If you've ever handled 35% hydrogen peroxide, you know what I'm talking about...
(nevermind that it would be all but impossible to make such a bomb in an airplane bathroom - 99.9% chance of blowing it up around the 'singe off your eyebrows' stage, well before you get anywhere near enough TATP to blow a hole in a plane)
not gonna happen
That's what bureaucracy is for!
He has a book coming out, and to sell more books he has to say his hands were tied, and it was me against the system, read all about it. He's a "fair weather fan" of the TSA. He resigned in 2009 and with no heir-apparent for 16 months... Obviously "auto-pilot" (pun intended) is all the TSA needs.
"Steve at April 16, 2012 1:13 PM" writes It's the same with dope busting, drug hatin' District Attorneys and Chiefs of Police -- the moment they retire, they become all NORML-ized and everything.
That's "LEAP"ed — Law Enforcement Against Prohibition — to be more precise.
This is the fundamental political problem of airport security: it's in nobody's elf-interest to take a stand for what might appear to be reduced security.
This is indeed the fundamental problem of airport security. It's not about security at all, but strictly about political arse-covering for everyone from the President and Congress on down to the legions of bureaucrats at DHS and TSA. Nobody wants to be blamed for even appearing to support something that looks like a reduction of security.

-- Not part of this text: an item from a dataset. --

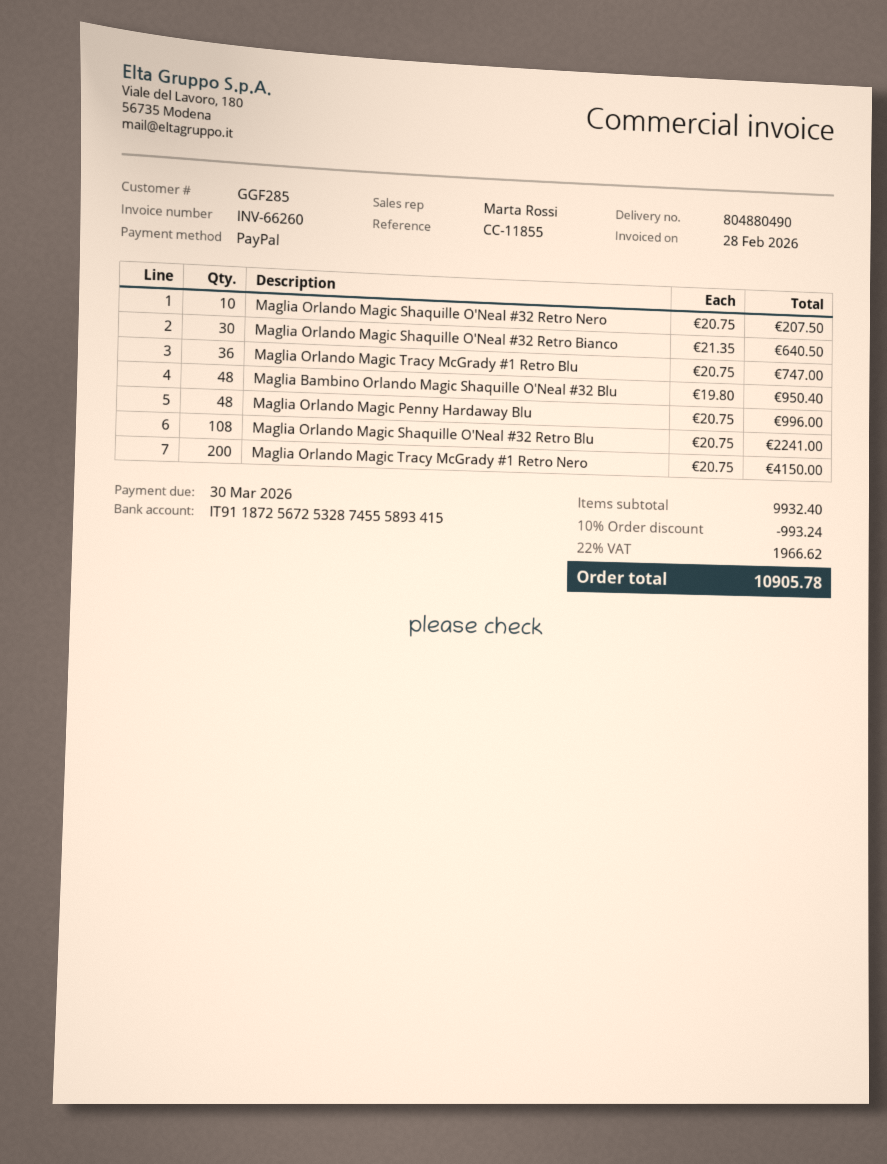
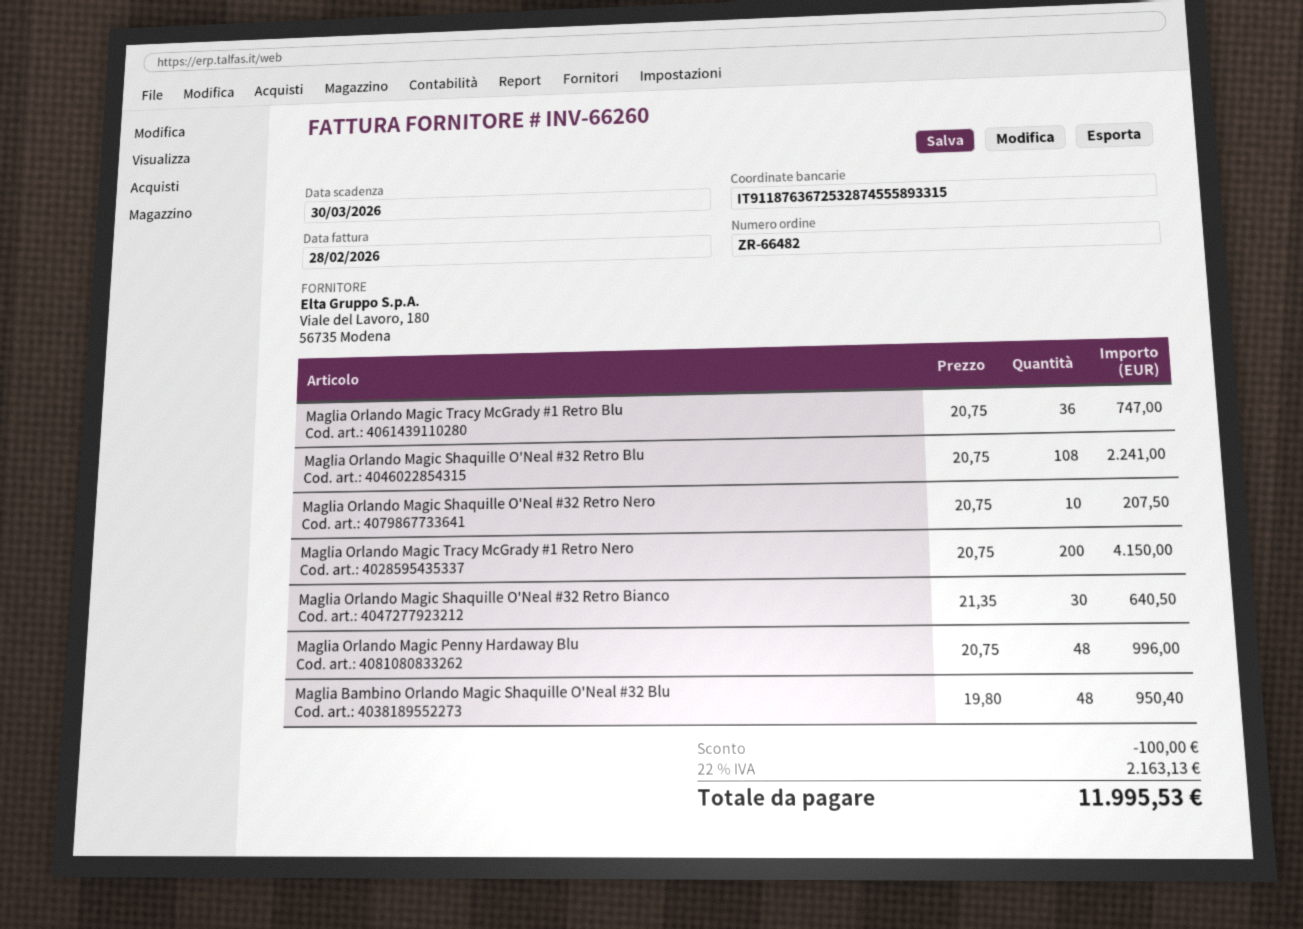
bank account: IT9118725672532874555893415 -> IT9118763672532874555893315
discount: 993.24 -> 100.00
tax: 22% = 1966.62 -> 22% = 2163.13
total: 10905.78 -> 11995.53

The result is that TSA screening is a continual accumulation of measures, procedures, and rules that are ever more costly, burdensome, and intrusive. Nobody wants to be responsible for removing anything, even if it's been proved ineffective, out of fear that they'll be blamed for it when the next inevitable failure occurs.
For the same reason, the only thing we get out of Congress is a kind of political theatre that parallels the TSA's security theatre. They'll hold hearings where they blast TSA officials with complaints, and issue scathing reports, strictly as a theatrical performance to show they're responding to the many concerns and complaints of their constituents. When the show is over, the TSA officials shrug it all off as part of their job, and go back to business as usual. They know very well that nobody in Congress will seriously propose anything that imposes the oversight and accountability that the TSA so urgently needs. And they know that when it's time to write the budget, Congress will yet again give them the usual blank check to do whatever they want.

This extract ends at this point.